Pictures must be dropped from the copy of the entries below; all else is returned exactly.

Start of DATA RECORDS

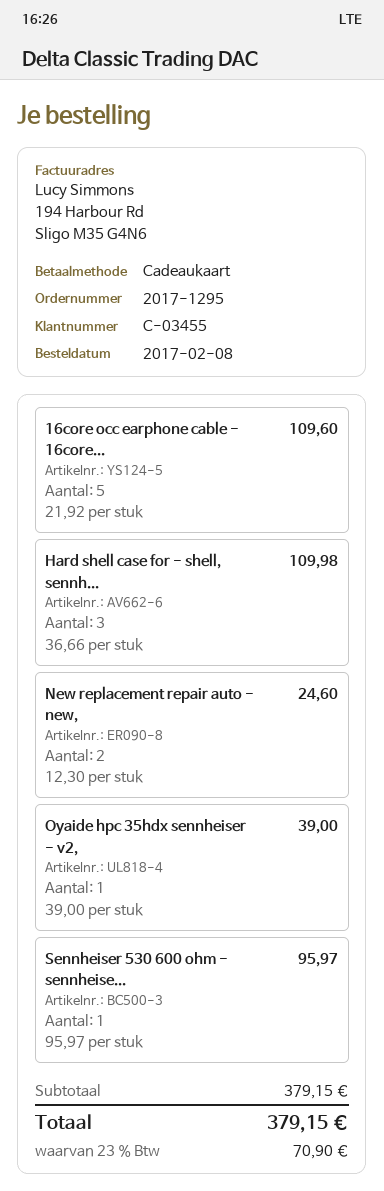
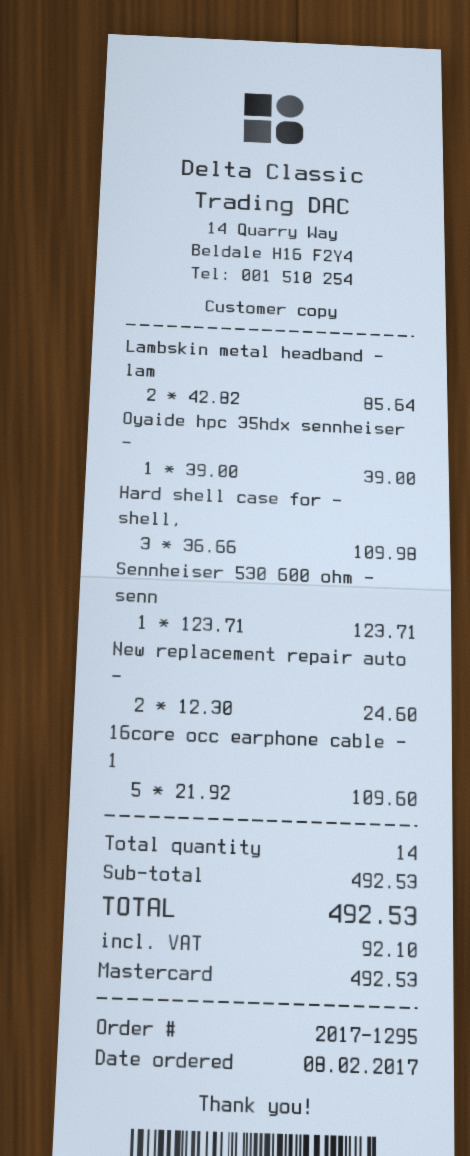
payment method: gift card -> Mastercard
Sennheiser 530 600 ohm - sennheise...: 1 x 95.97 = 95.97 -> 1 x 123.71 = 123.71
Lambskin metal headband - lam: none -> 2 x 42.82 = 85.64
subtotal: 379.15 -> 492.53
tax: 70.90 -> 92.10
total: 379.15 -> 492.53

End of DATA RECORDS

• [OUTPUT]:
payment method: gift card -> Mastercard
Sennheiser 530 600 ohm - sennheise...: 1 x 95.97 = 95.97 -> 1 x 123.71 = 123.71
Lambskin metal headband - lam: none -> 2 x 42.82 = 85.64
subtotal: 379.15 -> 492.53
tax: 70.90 -> 92.10
total: 379.15 -> 492.53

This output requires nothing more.